ClassificationsAncient Egyptian Art

Coffin Board

AAT Object Form/Functionmummy cases
AAT Object Techniquepainting (image-making)
Place CreatedEgypt, Africa
CultureEgyptian
Date1076-944 BCE
Credit LineCharlotte Lichirie Collection of Egyptian Art
Dimensions64 x 14 9/16 x 3 9/16 in. (162.6 x 37 x 9 cm)
Object number1999.001.012
Label TextCoffin boards were a feature largely confined to the Twenty-first Dynasty and evolved out of the mummy masks and elaborate body covers of the New Kingdom. The coffin board looked like, and served as, a secondary lid and was covered with depictions of god and amuletic devices to protect the mummy, which rested underneath it.

This beautifully preserved example depicts a female in a full wig wearing a jeweled broad collar with falcon terminals and pectorals of winged scarabs. Her arms are rendered as crossed and wearing beaded bracelets and the fingers of her folded hands are bedecked with rings.

The sky goddess stretches across the middle of the board, and two columns of text, a standard offering formula, run below. The inscription enumerates several epithets of Osiris and requests offerings on behalf of the deceased. The name of the deceased is not included, which was frequently the case on coffins manufactured or purchased at the last minute.

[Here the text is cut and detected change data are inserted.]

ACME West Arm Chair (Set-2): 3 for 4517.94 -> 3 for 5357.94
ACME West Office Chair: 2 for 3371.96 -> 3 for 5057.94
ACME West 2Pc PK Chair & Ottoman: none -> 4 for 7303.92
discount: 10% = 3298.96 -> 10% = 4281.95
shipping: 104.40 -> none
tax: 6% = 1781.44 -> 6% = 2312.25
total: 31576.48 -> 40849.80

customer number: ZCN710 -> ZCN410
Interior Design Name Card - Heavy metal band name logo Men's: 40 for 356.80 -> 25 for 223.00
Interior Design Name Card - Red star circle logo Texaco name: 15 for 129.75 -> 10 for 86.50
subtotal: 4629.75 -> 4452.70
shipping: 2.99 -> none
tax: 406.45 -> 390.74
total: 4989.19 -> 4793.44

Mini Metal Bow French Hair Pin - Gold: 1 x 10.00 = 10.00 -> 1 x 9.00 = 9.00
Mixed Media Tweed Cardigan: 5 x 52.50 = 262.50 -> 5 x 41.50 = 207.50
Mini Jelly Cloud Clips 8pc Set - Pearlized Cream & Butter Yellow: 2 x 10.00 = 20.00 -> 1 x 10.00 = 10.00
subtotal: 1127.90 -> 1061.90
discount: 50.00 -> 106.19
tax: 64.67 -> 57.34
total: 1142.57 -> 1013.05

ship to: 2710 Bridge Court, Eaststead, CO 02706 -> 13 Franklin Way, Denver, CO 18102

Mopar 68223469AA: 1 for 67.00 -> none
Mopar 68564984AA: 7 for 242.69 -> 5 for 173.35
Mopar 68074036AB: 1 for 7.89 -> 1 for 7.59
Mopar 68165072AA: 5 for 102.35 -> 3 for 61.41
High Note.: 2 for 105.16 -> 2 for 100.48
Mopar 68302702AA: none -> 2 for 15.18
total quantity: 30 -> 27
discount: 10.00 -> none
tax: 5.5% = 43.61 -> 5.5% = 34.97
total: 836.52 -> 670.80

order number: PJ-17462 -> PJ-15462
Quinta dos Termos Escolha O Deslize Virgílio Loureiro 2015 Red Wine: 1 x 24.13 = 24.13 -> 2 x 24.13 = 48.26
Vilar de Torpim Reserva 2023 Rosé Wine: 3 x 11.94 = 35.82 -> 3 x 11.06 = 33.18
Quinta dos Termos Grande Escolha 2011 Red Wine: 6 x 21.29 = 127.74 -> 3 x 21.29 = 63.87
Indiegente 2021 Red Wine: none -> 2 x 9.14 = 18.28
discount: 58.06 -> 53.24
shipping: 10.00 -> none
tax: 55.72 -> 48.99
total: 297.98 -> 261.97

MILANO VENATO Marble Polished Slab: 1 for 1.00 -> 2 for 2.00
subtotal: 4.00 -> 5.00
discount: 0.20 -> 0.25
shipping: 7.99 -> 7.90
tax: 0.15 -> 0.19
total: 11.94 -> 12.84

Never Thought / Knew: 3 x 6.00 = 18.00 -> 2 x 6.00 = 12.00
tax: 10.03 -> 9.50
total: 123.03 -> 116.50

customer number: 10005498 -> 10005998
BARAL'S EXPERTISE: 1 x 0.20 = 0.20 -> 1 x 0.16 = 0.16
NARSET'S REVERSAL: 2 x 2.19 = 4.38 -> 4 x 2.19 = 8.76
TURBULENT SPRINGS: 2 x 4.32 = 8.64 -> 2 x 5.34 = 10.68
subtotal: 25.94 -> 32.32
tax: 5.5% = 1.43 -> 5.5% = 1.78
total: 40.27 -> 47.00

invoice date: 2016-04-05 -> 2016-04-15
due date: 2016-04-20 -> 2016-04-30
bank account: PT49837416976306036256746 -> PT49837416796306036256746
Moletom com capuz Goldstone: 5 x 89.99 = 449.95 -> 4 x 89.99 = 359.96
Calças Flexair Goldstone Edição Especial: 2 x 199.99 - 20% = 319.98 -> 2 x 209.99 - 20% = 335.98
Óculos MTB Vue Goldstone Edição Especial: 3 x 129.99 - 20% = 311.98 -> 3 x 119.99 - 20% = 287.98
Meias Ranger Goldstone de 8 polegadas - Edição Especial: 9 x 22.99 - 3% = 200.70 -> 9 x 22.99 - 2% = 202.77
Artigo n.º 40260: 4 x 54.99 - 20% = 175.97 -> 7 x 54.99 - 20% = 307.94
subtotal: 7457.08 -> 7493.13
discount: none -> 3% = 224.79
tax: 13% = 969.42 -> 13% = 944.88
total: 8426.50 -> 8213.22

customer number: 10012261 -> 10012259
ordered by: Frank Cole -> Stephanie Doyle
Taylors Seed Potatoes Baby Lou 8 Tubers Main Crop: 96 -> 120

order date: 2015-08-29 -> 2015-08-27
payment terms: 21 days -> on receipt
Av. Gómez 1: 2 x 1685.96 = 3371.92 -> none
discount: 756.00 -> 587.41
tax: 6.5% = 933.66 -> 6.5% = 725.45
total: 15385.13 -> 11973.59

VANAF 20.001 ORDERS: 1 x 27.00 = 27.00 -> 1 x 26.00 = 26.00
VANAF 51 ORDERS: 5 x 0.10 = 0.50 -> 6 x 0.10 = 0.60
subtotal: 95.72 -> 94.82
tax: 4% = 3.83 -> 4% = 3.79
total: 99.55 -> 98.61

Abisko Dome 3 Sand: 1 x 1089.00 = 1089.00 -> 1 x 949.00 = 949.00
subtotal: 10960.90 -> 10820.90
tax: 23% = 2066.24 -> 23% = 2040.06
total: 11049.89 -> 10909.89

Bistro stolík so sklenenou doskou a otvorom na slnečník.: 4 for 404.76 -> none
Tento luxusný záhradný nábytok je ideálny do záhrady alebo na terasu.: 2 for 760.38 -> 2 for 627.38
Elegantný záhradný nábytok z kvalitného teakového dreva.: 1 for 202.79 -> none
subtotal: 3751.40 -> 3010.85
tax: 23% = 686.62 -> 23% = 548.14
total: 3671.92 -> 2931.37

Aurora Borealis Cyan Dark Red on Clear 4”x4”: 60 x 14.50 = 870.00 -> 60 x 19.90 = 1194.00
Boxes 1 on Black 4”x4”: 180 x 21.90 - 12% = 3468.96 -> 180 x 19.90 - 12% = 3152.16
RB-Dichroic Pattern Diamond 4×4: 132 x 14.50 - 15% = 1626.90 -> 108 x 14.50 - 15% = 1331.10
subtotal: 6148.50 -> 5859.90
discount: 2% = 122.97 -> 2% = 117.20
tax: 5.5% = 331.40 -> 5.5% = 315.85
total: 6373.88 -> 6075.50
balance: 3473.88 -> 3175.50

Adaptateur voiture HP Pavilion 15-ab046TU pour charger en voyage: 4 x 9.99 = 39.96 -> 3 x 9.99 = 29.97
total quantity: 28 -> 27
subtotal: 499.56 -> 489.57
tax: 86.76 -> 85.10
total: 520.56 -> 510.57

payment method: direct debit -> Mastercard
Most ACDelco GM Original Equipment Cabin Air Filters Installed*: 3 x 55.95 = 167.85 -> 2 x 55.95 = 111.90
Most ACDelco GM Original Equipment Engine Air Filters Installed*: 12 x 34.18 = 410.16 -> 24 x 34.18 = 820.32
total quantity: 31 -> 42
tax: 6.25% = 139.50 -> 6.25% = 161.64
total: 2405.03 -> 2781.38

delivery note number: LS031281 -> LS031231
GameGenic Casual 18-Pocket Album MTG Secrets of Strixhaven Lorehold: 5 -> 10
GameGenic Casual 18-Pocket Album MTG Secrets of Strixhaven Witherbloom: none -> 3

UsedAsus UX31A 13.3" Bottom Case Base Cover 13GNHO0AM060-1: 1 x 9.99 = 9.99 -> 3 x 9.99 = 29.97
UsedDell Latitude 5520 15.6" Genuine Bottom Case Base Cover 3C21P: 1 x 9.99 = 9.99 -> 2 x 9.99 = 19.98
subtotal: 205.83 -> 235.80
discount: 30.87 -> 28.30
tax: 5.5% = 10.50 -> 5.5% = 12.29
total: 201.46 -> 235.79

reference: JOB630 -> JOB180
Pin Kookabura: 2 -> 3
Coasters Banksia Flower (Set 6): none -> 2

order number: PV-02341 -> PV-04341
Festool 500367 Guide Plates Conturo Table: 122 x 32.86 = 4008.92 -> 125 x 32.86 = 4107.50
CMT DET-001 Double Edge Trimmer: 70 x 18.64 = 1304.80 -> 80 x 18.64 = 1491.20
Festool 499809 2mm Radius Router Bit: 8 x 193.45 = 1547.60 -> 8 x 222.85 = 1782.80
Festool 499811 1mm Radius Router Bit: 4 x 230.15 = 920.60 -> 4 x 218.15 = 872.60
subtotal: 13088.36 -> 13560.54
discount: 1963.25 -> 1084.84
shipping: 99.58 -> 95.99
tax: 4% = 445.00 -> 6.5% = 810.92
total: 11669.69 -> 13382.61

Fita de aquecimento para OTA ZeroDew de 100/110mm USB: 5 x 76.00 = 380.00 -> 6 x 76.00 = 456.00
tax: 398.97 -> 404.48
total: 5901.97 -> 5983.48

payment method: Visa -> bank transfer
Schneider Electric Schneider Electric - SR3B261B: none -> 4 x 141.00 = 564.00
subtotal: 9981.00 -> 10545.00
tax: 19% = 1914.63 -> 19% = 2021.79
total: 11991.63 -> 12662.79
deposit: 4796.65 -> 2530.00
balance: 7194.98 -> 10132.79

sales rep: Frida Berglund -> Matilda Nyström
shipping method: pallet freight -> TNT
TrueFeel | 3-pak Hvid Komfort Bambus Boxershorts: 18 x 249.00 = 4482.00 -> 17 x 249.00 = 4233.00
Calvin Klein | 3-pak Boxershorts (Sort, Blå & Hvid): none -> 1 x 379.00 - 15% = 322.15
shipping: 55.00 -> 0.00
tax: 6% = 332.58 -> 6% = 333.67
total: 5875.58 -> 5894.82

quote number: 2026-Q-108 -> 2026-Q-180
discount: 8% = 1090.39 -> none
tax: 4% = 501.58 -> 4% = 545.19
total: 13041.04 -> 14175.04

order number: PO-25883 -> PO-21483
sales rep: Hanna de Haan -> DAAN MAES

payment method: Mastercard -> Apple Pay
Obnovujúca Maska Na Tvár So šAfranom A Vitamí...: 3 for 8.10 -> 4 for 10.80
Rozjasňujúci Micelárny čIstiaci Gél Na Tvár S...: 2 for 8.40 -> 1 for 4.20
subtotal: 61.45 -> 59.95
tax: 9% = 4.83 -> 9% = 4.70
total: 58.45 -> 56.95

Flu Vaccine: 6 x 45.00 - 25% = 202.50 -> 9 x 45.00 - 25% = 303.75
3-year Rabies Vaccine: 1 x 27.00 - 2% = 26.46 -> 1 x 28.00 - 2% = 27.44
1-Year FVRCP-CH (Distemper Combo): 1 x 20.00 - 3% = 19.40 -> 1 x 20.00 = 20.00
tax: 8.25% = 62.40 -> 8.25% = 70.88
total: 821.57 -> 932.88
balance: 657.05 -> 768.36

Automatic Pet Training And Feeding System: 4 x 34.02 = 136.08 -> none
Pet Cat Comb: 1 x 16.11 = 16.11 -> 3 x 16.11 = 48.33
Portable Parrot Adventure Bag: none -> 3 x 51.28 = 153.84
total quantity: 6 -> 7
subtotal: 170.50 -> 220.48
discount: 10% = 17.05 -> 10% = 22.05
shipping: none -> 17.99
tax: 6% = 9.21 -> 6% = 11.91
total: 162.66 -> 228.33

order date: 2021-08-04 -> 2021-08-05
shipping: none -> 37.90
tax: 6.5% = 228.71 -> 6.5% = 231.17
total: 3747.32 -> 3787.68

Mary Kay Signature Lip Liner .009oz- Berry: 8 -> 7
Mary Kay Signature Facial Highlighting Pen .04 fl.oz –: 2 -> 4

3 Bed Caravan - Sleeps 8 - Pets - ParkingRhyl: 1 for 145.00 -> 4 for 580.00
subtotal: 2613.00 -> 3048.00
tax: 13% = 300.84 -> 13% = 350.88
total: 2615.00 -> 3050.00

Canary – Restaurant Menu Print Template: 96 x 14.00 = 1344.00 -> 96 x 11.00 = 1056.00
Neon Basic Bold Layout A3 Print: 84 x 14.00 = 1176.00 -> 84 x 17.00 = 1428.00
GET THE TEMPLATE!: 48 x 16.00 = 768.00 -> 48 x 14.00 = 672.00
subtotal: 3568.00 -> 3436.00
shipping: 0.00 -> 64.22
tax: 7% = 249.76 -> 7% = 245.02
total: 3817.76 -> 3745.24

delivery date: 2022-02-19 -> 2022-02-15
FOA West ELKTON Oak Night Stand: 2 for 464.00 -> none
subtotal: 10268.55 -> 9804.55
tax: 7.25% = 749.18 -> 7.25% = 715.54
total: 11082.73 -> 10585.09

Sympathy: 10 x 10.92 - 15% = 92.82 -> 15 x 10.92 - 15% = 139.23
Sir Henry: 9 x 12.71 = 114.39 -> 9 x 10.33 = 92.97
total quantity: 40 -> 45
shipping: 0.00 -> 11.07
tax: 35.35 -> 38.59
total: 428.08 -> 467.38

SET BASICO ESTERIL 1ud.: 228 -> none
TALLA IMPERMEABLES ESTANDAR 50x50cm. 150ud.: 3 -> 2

The text is flanked by images of Osiris, Sokar, ba-birds and udjat-eyes. With the appearance of cartonnage coffins in the Twenty-second Dynasty and later, the ungainly coffin board disappears and is ultimately replaced by intricate bead networks that appear on the mummy in the Twenty-fifth Dynasty and later.
Exhibition HistoryMCCM Permanent Collection Galleries, January 2000 - Spring 2001
MCCM Permanent Collection Reinstallation, September 2001 - Present
Published ReferencesPeter Lacovara and Betsy Teasley Trope, The Realm of Osiris (Atlanta: Michael C. Carlos Museum, 2001), 47.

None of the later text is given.